Le comité exige la réadmission d'un salarié licencié et des protocoles efficaces en cas d'agression.
Les syndicats ESK , LAB, ELA et UGT ont dénoncé les "faits très graves" qui, selon eux, mettent en danger les droits du travail et la qualité du service.
Les syndicats rappellent que le service est géré par l'entreprise Ilunion depuis août 2023. Ils signalent que le 16 juillet, un employé a été licencié au motif qu'il exercerait ses fonctions depuis Madrid, ce qu'ils considèrent comme un "licenciement arbitraire" . Ils signalent également que plusieurs travailleurs ont été sanctionnés ces derniers mois, interprétés comme une "campagne d'intimidation" .
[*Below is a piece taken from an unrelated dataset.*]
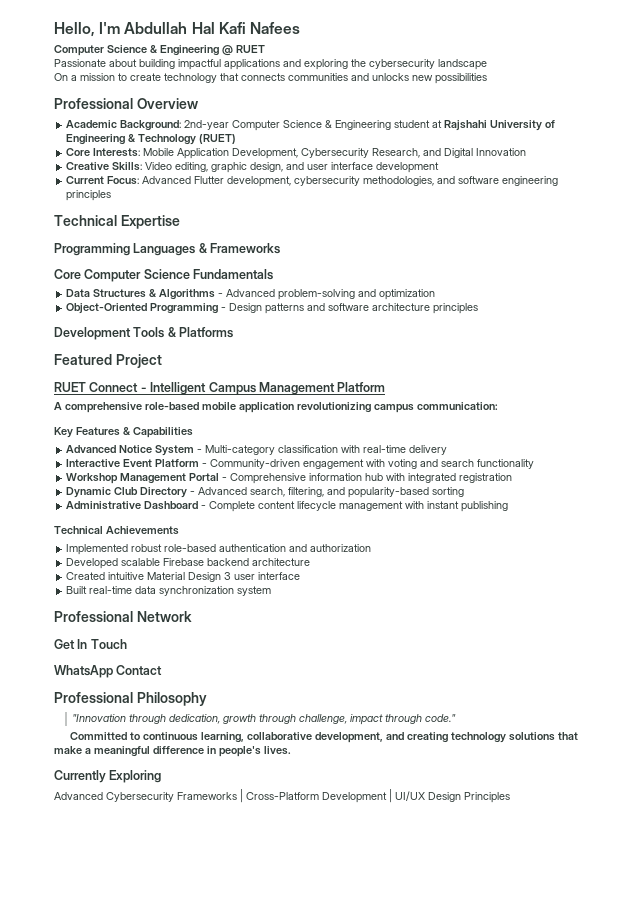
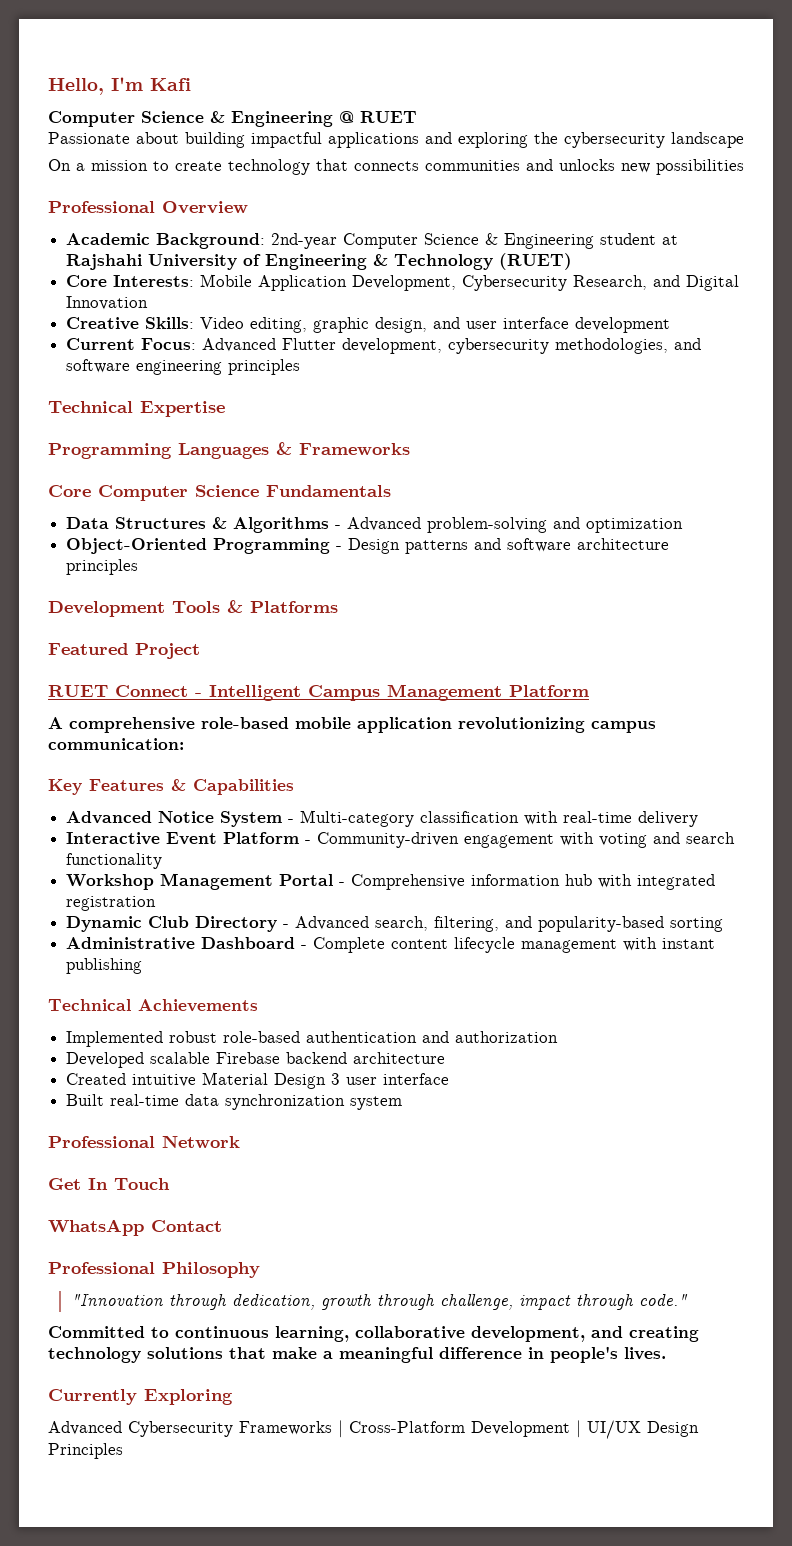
- Hello, I'm Abdullah Hal Kafi Nafees
+ Hello, I'm Kafi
En outre, les syndicats avertissent qu'il n'existe pas de protocole efficace contre les agressions car, après qu'un utilisateur ait été agressé par un employé, il n'a reçu aucun soutien psychologique ou juridique.
Ils affirment que la mutuelle a duré quatre ans pour reconnaître l'agression, ce qu'ils considèrent comme « inacceptable » dans un service public destiné aux personnes en situation de vulnérabilité.
La Commission demande donc le recrutement immédiat du travailleur licencié, l'adoption de mesures de substitution au régime de sanction et la mise en place de protocoles de sauvegarde, ainsi que l'implication des institutions publiques pour garantir des conditions de travail décentes dans ce service essentiel.